Bauer, who drills all his soybeans, says lodged plants often caused problems. "No matter which way the plants were leaning, they'd bunch up and eventually plug up the end of the sickle. Now, the plants go right on through. They didn't plug up once last fall."
To build the knife, Bauer bolted 6 knives to a sickle removed from an old silage chopper, then bolted 6 guards to a 10 in. length of 1 1/2 x 1 1/2 in. angle iron.
To make room for the sickle, Bauer cut a 1 x 6 in. slot in the snout. He also added a piece of tin, fitting it between the snout point and knife. The tin is shaped so beans slide smoothly into the knife.
A hydraulic oil pump connected to the bean head's drive shaft delivers oil from an 8 gal. beer keg, clamped behind the bean head, to a nearby orbit motor. This motor drives a 4 ft. shaft running diagonally along the bean head. The shaft's lower end is connected to a pitman which drives the sickle up and down.

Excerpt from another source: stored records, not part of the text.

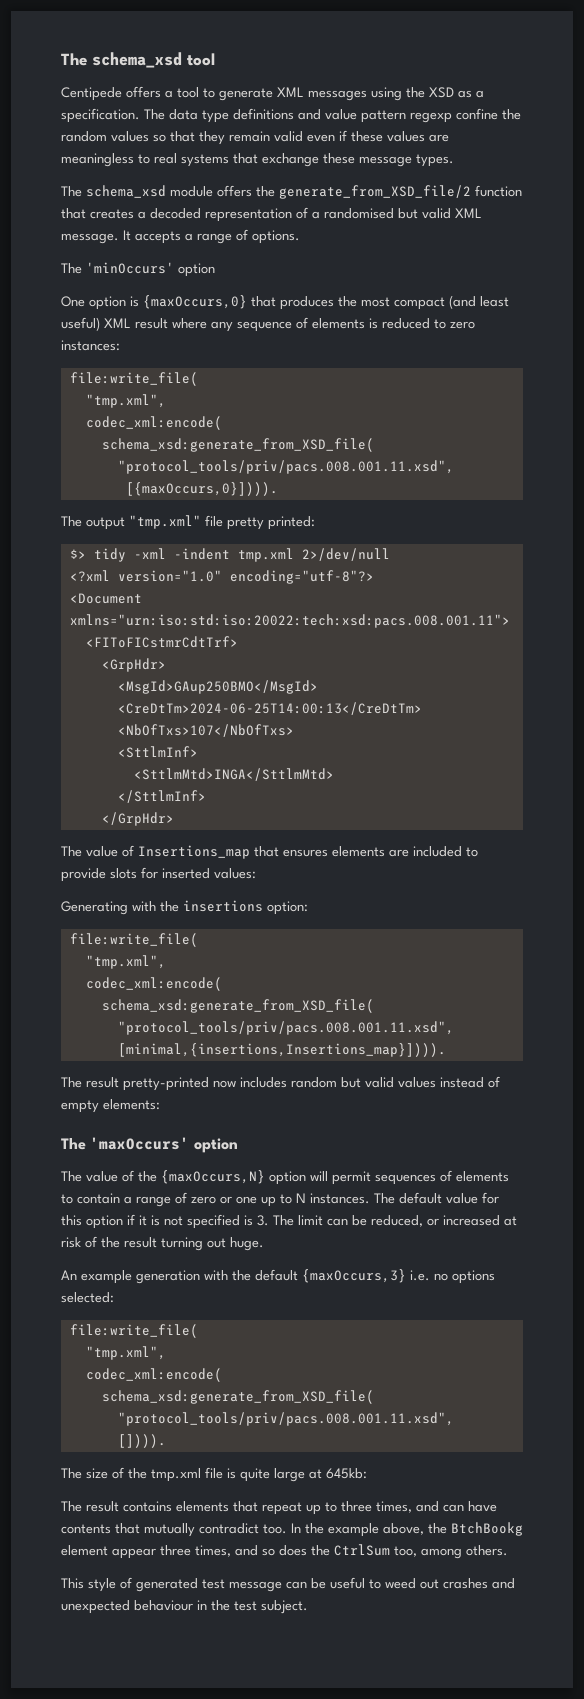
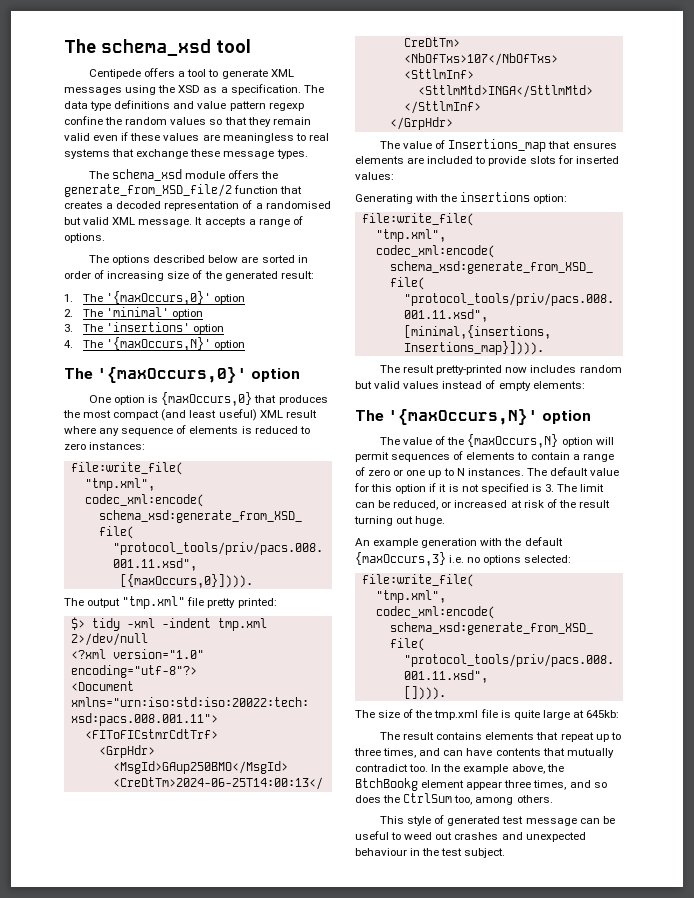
- The 'minOccurs' option
+ The options described below are sorted in order of increasing size of the generated result:
+ 1. The '{maxOccurs,0}' option
+ 2. The 'minimal' option
+ 3. The 'insertions' option
+ 4. The '{maxOccurs,N}' option
+ The '{maxOccurs,0}' option
  The result pretty-printed now includes random but valid values instead of empty elements:
- The 'maxOccurs' option
+ The '{maxOccurs,N}' option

"All of the combine's hydraulic valves were used up, and that's why we had to mount the oil pump on the drive shaft," says Bauer. "Anytime the drive shaft is running, the vertical knife is running. The knife runs fairly slow, less than 100 revolutions per minute, so it hardly wears at all."
Bauer plants soybeans with a 13 ft. drill, leaving 1 skip row so that when he makes 1 round he has 2 tracks for his 26 ft. sprayer, used to apply postemergence herbicides. "I always begin combining by keeping the left edge of the bean head in the skip row, so the add-on sickle isn't needed for the left side of the bean head. After I go through the field once, I cut clockwise in small circles so that the left side of the bean head is always over beans that already have been harvested."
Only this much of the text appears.